The repressive measures increased in intensity in August 1941. In that month, by an order of the commander of the IV Territorial Command, General Cernătescu, it was imposed that the Jews from Iași, Baia, Botoșani, Roman, Bălți, and Soroca wear on the left side of the chest. the star in six corners. Those who did not submit to that obligation risked being imprisoned for a period between 6 months and 5 years and paying a fine of between 2,000 and 20,000 lei.
From August 11th, 1941, the action of deporting the Jews from Soroca to the camps from Vertujeni, Mărculești and from Cosăuți forest began. In the Cosăuți camp, Jews were subjected to violence and torture. One of the purposes pursued by the torturers was their dispossession of the goods they had on them. In that place of death, many Jews from the city and county of Soroca died of starvation, disease, or were shot. Also, some of them, in order to get rid of the torments, chose to commit suicide.
Those in the Vertujeni camp had a similar fate. From October 8th, 1941, after a few weeks of detention, they were deported to Transnistria.

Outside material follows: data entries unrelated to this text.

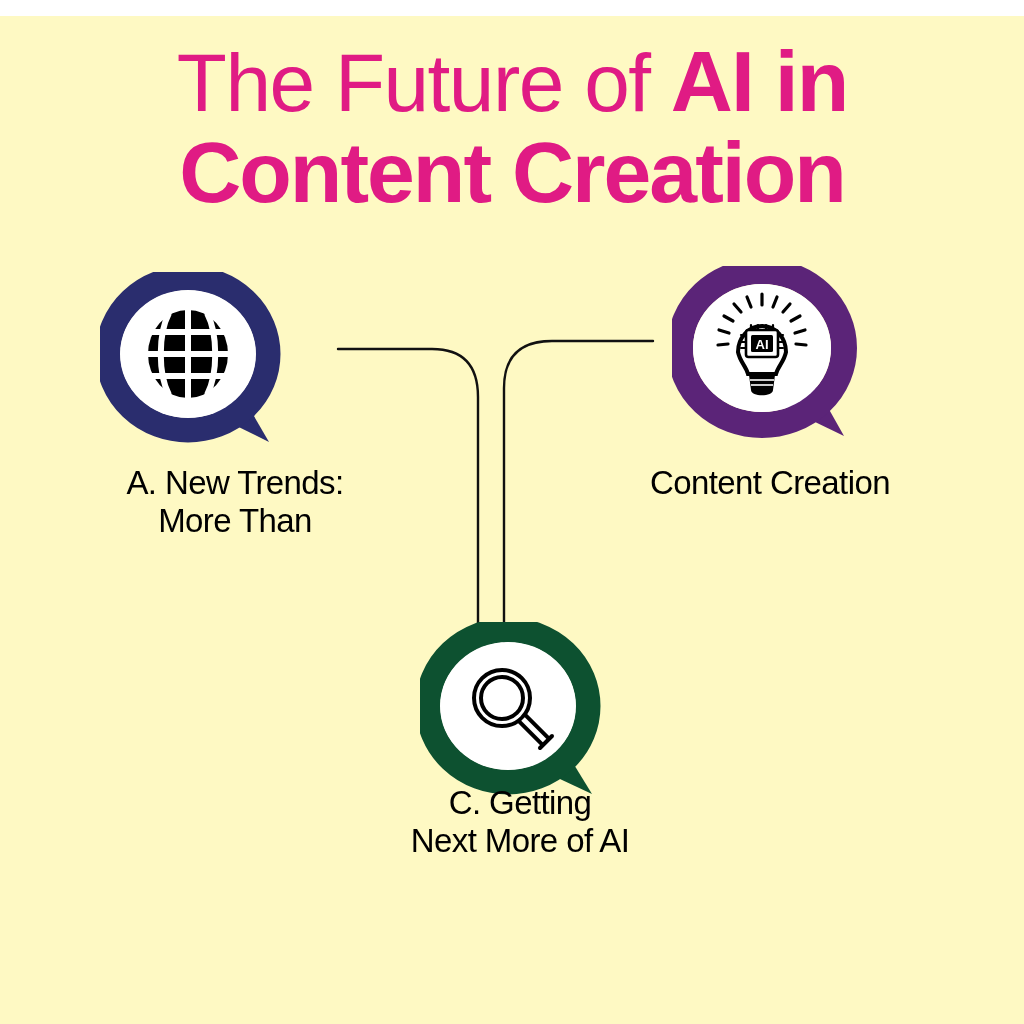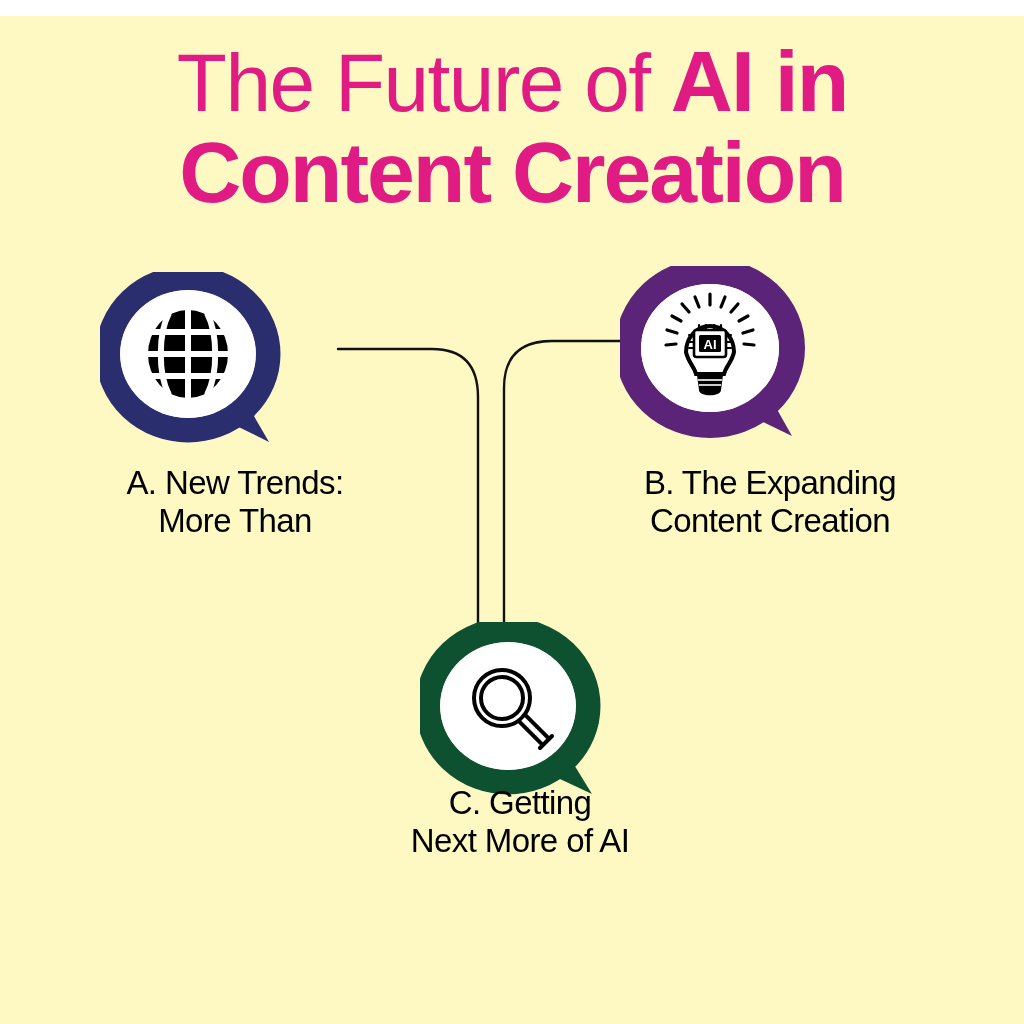--- a/index.html
+++ b/index.html
@@ -119,7 +119,7 @@
     </svg>
   </div>
 
-  <div class="badge" id="badge-b" style="left:620px; top:250px;">
+  <div class="badge" id="badge-b" style="left:672px; top:250px;">
     <svg width="190" height="176" viewBox="0 0 190 176">
       <path d="M 136 106 L 172 170 L 110 140 Z" fill="#5B2478"></path>
       <ellipse cx="90" cy="82" rx="82" ry="77" fill="none" stroke="#5B2478" stroke-width="26"></ellipse>

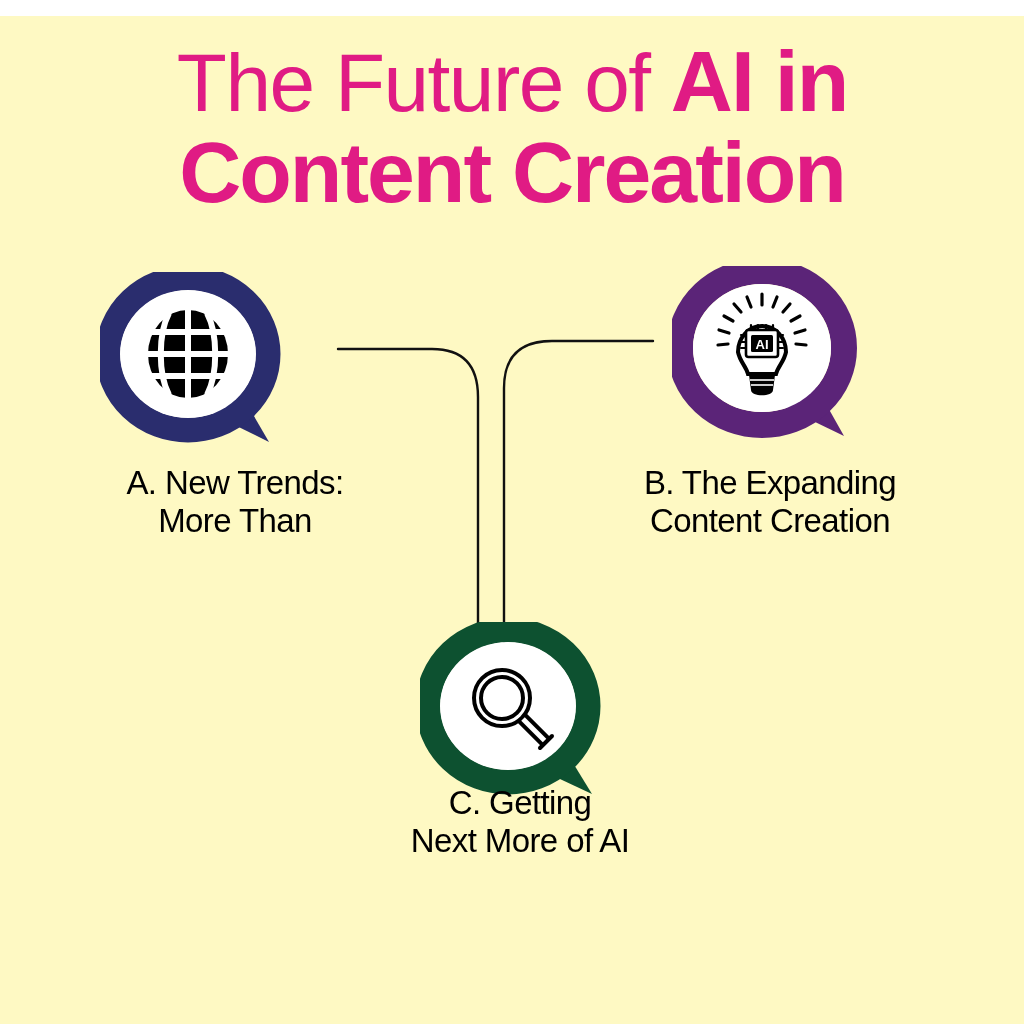--- a/index.html
+++ b/index.html
@@ -198,7 +198,6 @@
   </div>
 
   <div class="node-label" id="label-b">
-    <div>B. The Expanding</div>
     <div>Content Creation</div>
   </div>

In Soroca, during 1943, there was also a forced labour camp for Jews brought from Romania. During the war, persecution was directed against other religious groups, such as Old Calendarists or Inochentists. The latter were also deported to Transnistria in August 1942.

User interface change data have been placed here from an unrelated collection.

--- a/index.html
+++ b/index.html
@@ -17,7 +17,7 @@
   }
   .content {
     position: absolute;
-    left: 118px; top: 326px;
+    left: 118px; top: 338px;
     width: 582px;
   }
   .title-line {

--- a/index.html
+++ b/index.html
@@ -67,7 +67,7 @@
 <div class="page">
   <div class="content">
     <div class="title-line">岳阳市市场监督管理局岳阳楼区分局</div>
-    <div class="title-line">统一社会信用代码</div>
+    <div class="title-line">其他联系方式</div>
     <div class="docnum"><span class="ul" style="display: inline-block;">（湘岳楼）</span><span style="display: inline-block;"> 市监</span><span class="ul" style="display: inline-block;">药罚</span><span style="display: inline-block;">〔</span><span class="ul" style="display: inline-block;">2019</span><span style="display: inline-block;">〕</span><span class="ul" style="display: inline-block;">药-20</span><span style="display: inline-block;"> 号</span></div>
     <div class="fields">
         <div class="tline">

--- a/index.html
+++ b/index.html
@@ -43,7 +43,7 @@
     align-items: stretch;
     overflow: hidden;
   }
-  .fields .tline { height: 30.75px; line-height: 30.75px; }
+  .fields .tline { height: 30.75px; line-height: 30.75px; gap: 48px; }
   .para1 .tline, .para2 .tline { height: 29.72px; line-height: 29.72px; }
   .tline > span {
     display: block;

Edith Kertzman, originally from Zgurița locality, Soroca county, deported when she was 14 years old, left us the experience of those days. Her memoirs were written in 1945. In 1941, Edith was with 1,600 other orphans in a home in Romania, awaiting “repatriation” to the Soviet Union. The tragedy of her and the other Jews in Soroca County began on July 3rd, 1941. The silence of the day was replaced by the sounds of bullets and the cries of mothers and children running in the streets, trying to find a place to take shelter. Having taken refuge on a nearby hill, Edith hid in a pit, over which she pulled grass, so as not to be discovered by the soldiers. From that place, she heard “the cries of the wretched who had remained in the city and were now burning alive and of those who were shot”. Four years later, she confessed in her memoirs that she would never forget that day: “The air was all just smoke, I couldn’t even breathe, and the sky was red with flames. I will never forget this day, it will remain in my mind as the beginning of a long series of misfortunes that were coming one after each other. And now, after four years, when I remember, I shudder with fear, especially since I think that this was just the beginning and that what I experienced, then, was increasingly awful”.

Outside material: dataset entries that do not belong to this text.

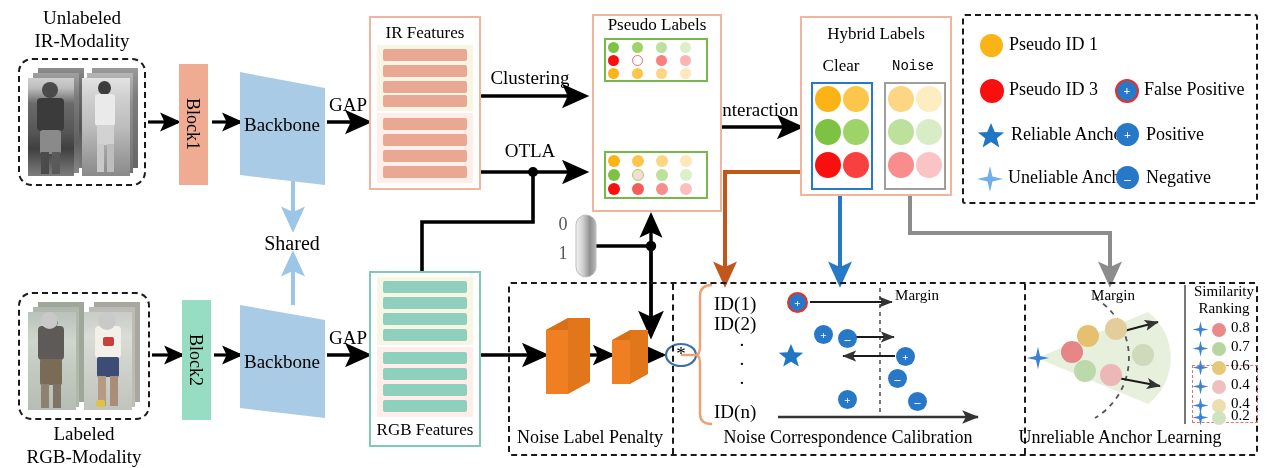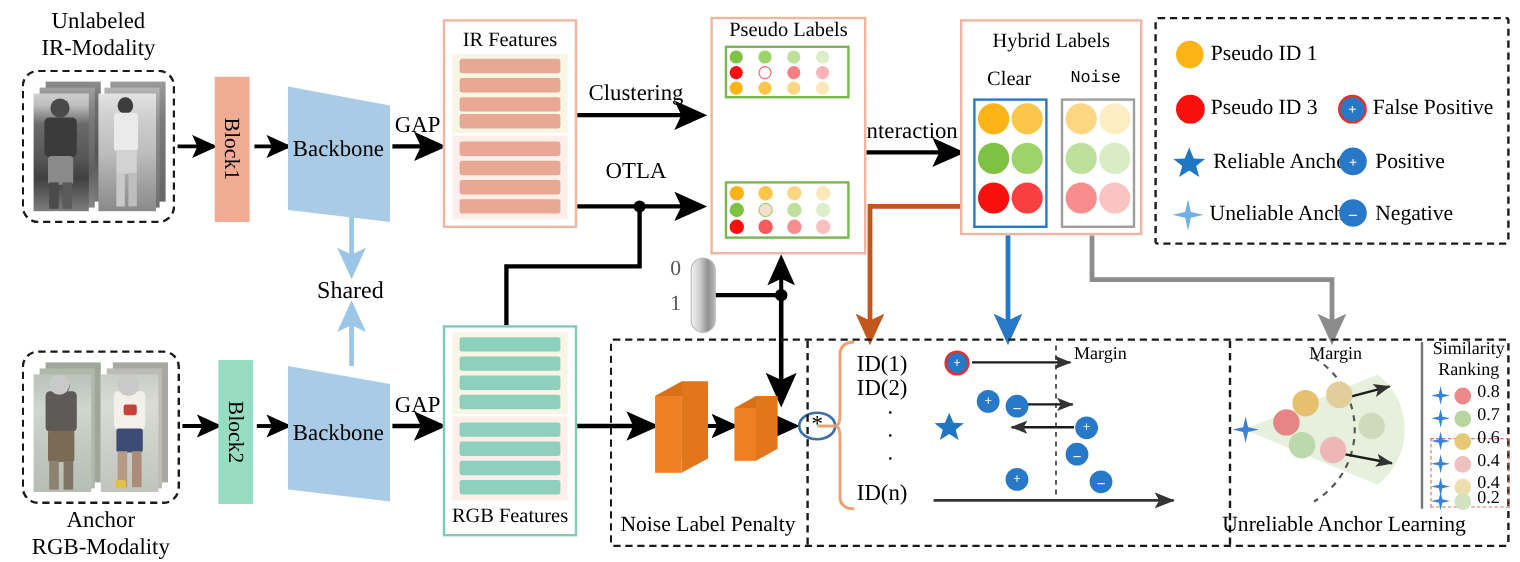--- a/index.html
+++ b/index.html
@@ -307,7 +307,7 @@
   <div class="txt ctr" style="left:425px;top:430px;font-size:17px;">RGB Features</div>
 
   <div class="txt ctr" style="left:530px;top:78px;font-size:19px;">Clustering</div>
-  <div class="txt ctr" style="left:530px;top:143px;font-size:19px;text-align:right;">OTLA</div>
+  <div class="txt ctr" style="left:530px;top:151px;font-size:19px;text-align:right;">OTLA</div>
   <div class="txt ctr" style="left:662px;top:113px;font-size:19px;">Alignment</div>
   <div class="txt ctr" style="left:757px;top:110px;font-size:19px;">Interaction</div>
 

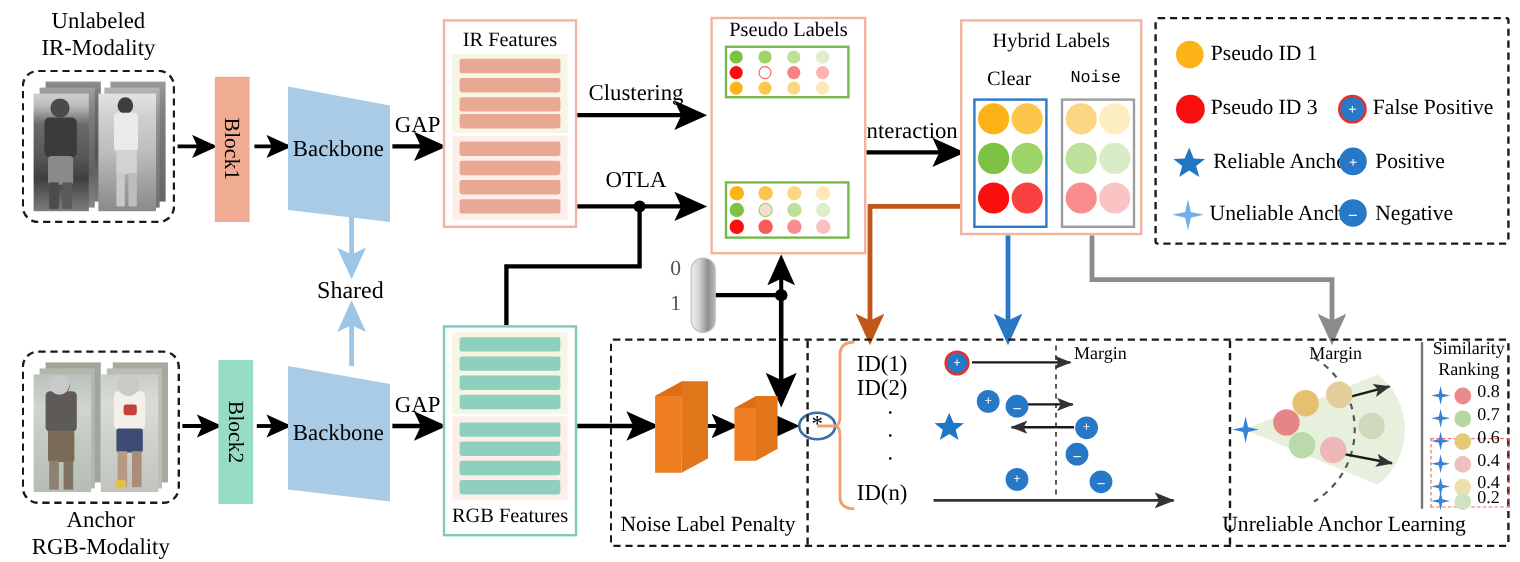--- a/index.html
+++ b/index.html
@@ -457,7 +457,7 @@
 
   <div class="txt ctr" style="left:82px;top:18px;font-size:19px;">Unlabeled</div>
   <div class="txt ctr" style="left:82px;top:41px;font-size:19px;">IR-Modality</div>
-  <div class="txt ctr" style="left:84px;top:434px;font-size:19px;">Anchor</div>
+  <div class="txt ctr" style="left:84px;top:434px;font-size:19px;">Labeled</div>
   <div class="txt ctr" style="left:84px;top:457px;font-size:19px;">RGB-Modality</div>
 
   <div class="abs" id="pl-top" style="left:608px;top:42px;width:96px;height:36px;">

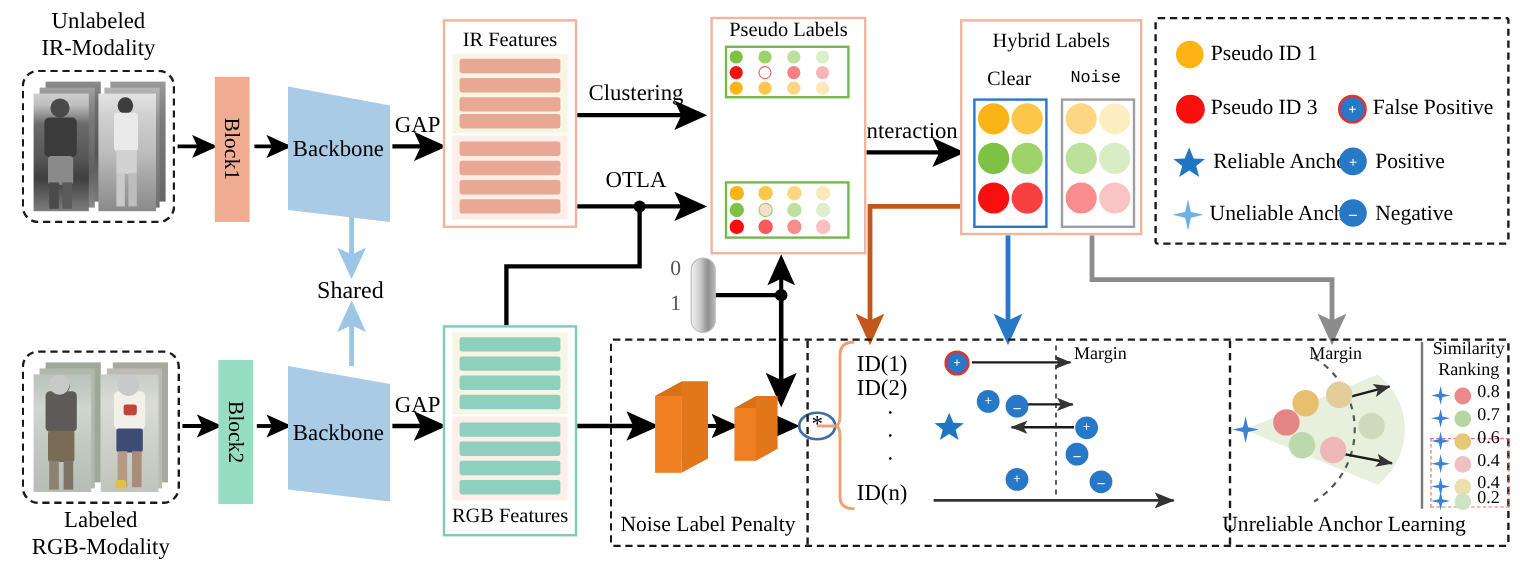--- a/index.html
+++ b/index.html
@@ -377,6 +377,7 @@
   <div class="txt ctr" style="left:590px;top:437px;font-size:18px;">Noise Label Penalty</div>
 
   <div class="txt ctr" style="left:917px;top:296px;font-size:15px;">Margin</div>
+  <div class="txt ctr" style="left:848px;top:437px;font-size:18px;">Noise Correspondence Calibration</div>
 
   <div class="abs" style="left:787px;top:292px;width:21px;height:21px;border-radius:50%;background:#2878c8;border:2.6px solid #e8302a;box-sizing:border-box;">
     <span style="position:absolute;left:50%;top:50%;transform:translate(-50%,-50%);color:#fff;font-size:11px;font-weight:bold;line-height:1;">+</span>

For little Edith and the rest of her Jewish contemporaries, it was just the beginning of their ordeal. A few days later, the survivors of the bloody assault were gathered by the soldiers, freed from valuables, and in the evening “the rapes began”. For five days, hell descended on that place. After that, all the Jews were picked up and deported by marching on foot, to the city of Soroca, and from there to the camps in Transnistria.
Sources
AINSHR-EW, Fond 25.004, Rolă 15, dosar 582, vol. 3.
Ovidiu Creangă, Soroca, in Geoffrey P. Megargee (general editor), Encyclopaedia of Camps and Ghettos 1933-1945, Bloomington and Indianapolis: Indiana University Press, 2018, pp. 767-768.
Marius Mircu, Pogromurile din Basarabia și alte câteva întâmplări [The Pogroms in Bessarabia and a Few Other Events], București, Editura Glob, 1947, pp. 30-33.